Cuts

Overview

Audio cuts are one of the main Lhotse features. Cut is a part of a recording, but it can be longer than a supervision segment, or even span multiple segments. The regions without a supervision are just audio that we don’t assume we know anything about - there may be silence, noise, non-transcribed speech, etc. Task-specific datasets can leverage this information to generate masks for such regions.

class lhotse.cut.Cut[source]

Caution

Cut is just an abstract class – the actual logic is implemented by its child classes (scroll down for references).

Cut is a base class for audio cuts. An “audio cut” is a subset of a Recording – it can also be thought of as a “view” or a pointer to a chunk of audio. It is not limited to audio data – cuts may also point to (sub-spans of) precomputed Features.

Cuts are different from SupervisionSegment in that they may be arbitrarily longer or shorter than supervisions; cuts may even contain multiple supervisions for creating contextual training data, and unsupervised regions that provide real or synthetic acoustic background context for the supervised segments.

The following example visualizes how a cut may represent a part of a single-channel recording with two utterances and some background noise in between:

                  Recording
|-------------------------------------------|
"Hey, Matt!"     "Yes?"        "Oh, nothing"
|----------|     |----|        |-----------|
           Cut1
|------------------------|

This scenario can be represented in code, using MonoCut, as:

>>> from lhotse import Recording, SupervisionSegment, MonoCut
>>> rec = Recording(id='rec1', duration=10.0, sampling_rate=8000, num_samples=80000, sources=[...])
>>> sups = [
...     SupervisionSegment(id='sup1', recording_id='rec1', start=0, duration=3.37, text='Hey, Matt!'),
...     SupervisionSegment(id='sup2', recording_id='rec1', start=4.5, duration=0.9, text='Yes?'),
...     SupervisionSegment(id='sup3', recording_id='rec1', start=6.9, duration=2.9, text='Oh, nothing'),
... ]
>>> cut = MonoCut(id='rec1-cut1', start=0.0, duration=6.0, channel=0, recording=rec,
...     supervisions=[sups[0], sups[1]])

Note

All Cut classes assume that the SupervisionSegment time boundaries are relative to the beginning of the cut. E.g. if the underlying Recording starts at 0s (always true), the cut starts at 100s, and the SupervisionSegment inside the cut starts at 3s, it really did start at 103rd second of the recording. In some cases, the supervision might have a negative start, or a duration exceeding the duration of the cut; this means that the supervision in the recording extends beyond the cut.

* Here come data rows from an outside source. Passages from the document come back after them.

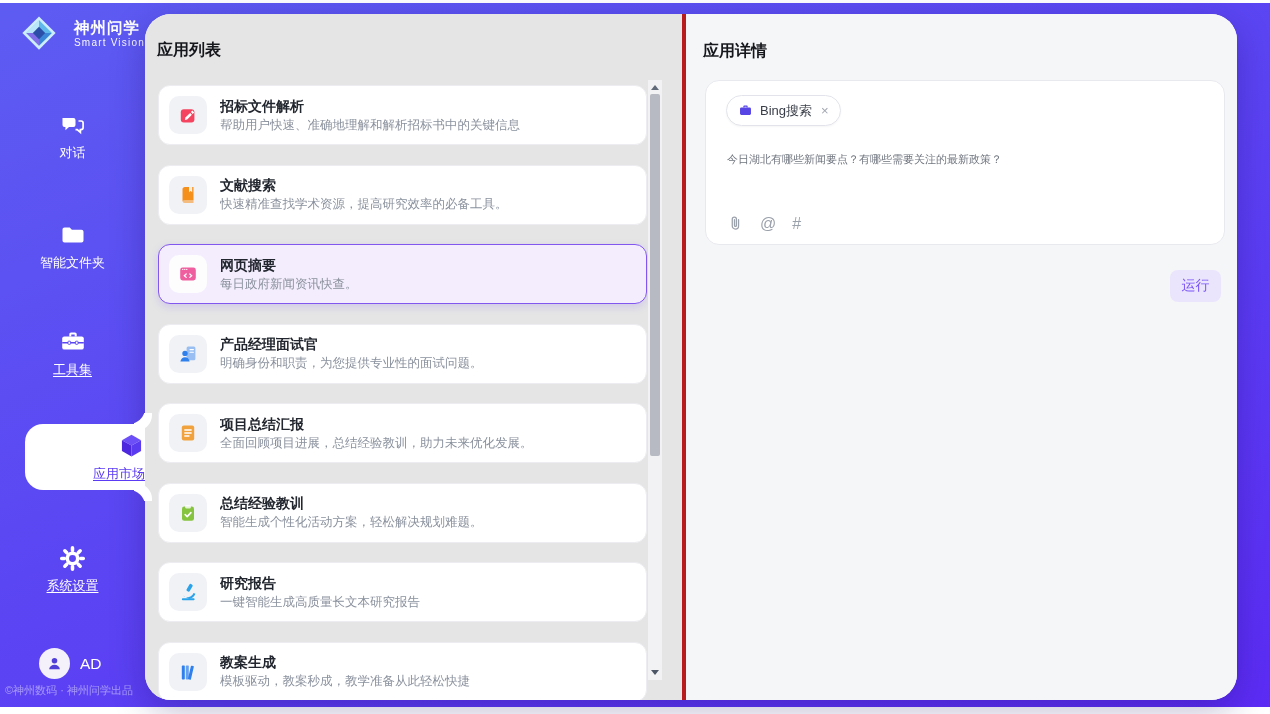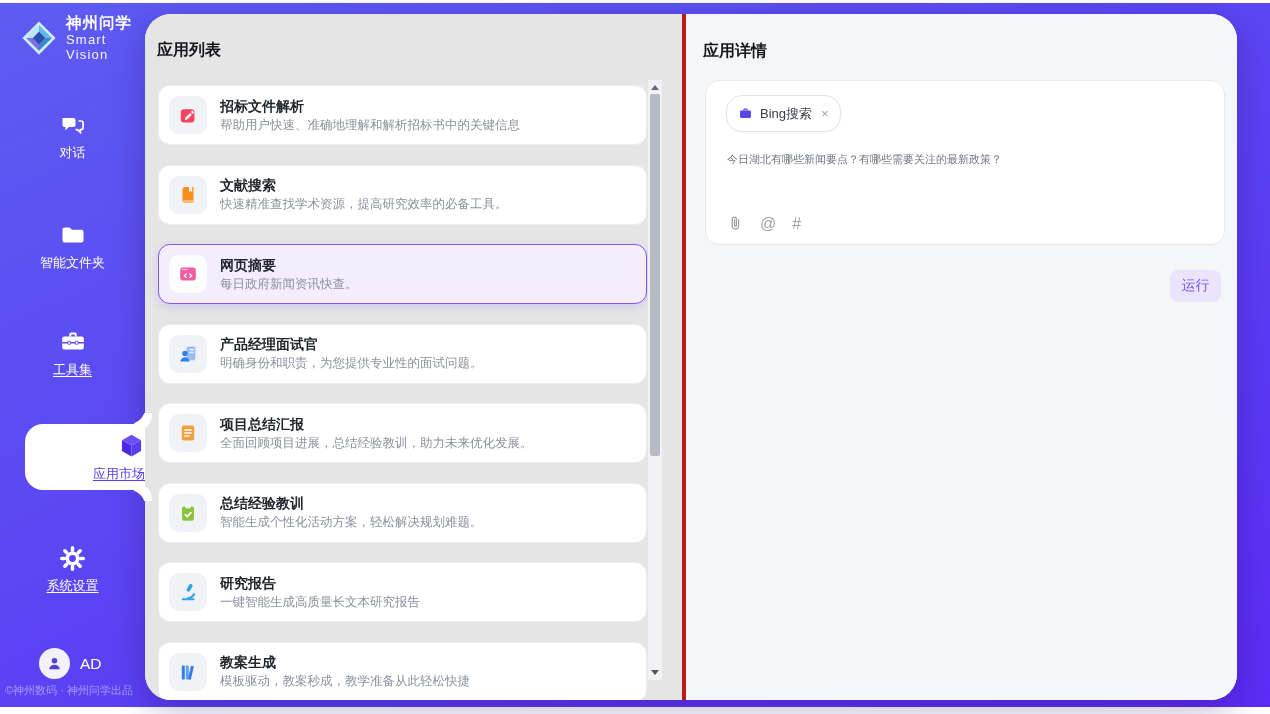"神州问学" .brand { gap: 8px -> 16px }
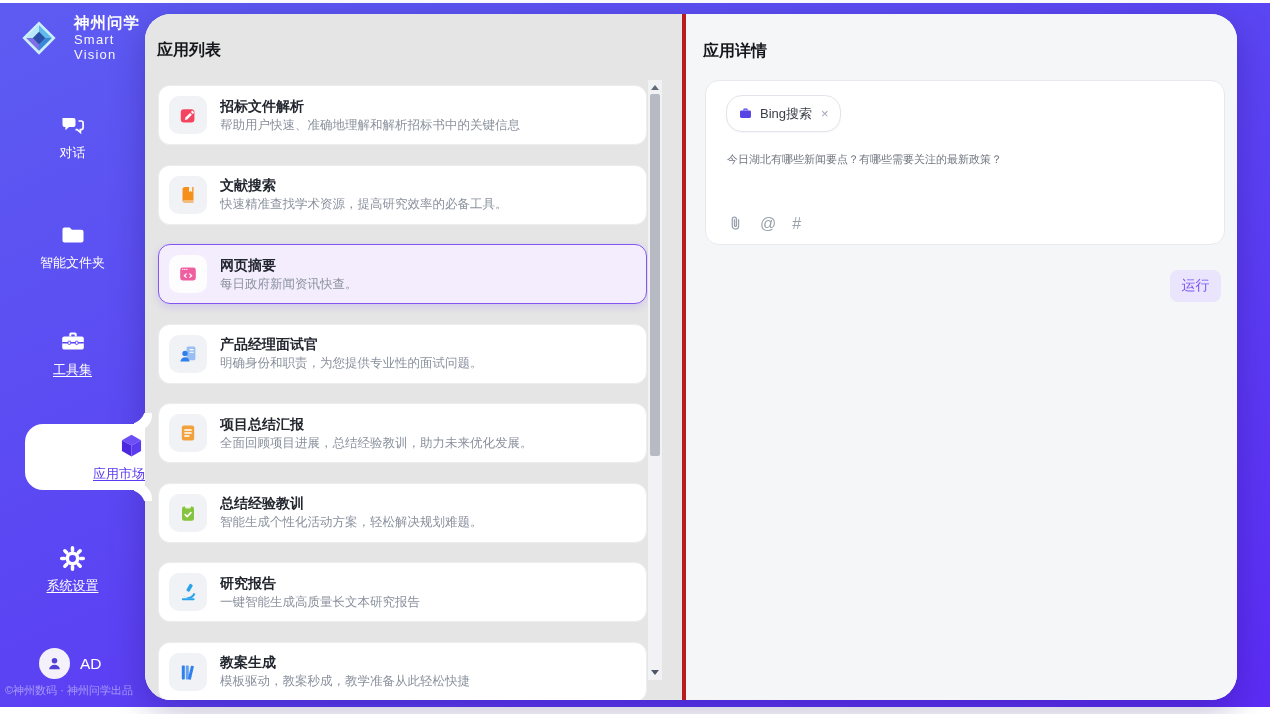"Smart Vision" .brand-sub { font-size: 13px -> 10px }
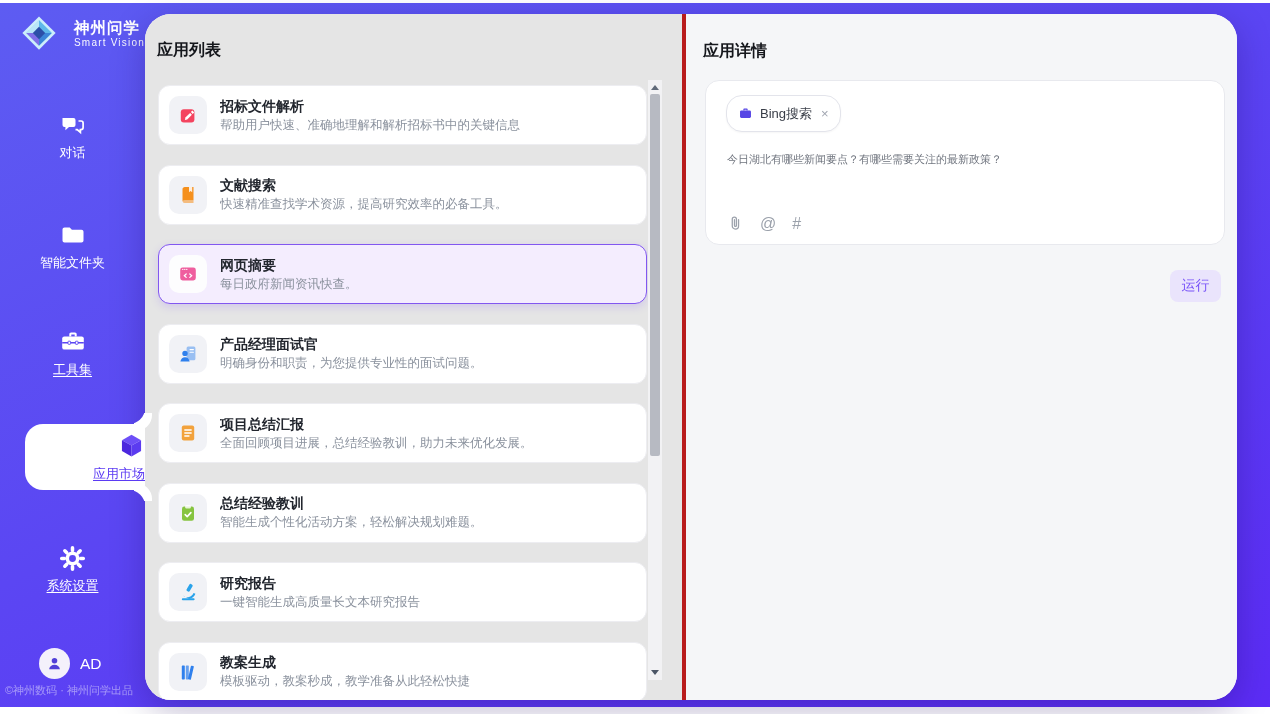"Bing搜索" .tool-tag { height: 37px -> 31px }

Cut allows to check and read audio data or features data:

>>> assert cut.has_recording
>>> samples = cut.load_audio()
>>> if cut.has_features:
...     feats = cut.load_features()

It can be visualized, and listened to, inside Jupyter Notebooks:

>>> cut.plot_audio()
>>> cut.play_audio()
>>> cut.plot_features()

Cuts can be used with Lhotse’s FeatureExtractor to compute features.

>>> from lhotse import Fbank
>>> feats = cut.compute_features(extractor=Fbank())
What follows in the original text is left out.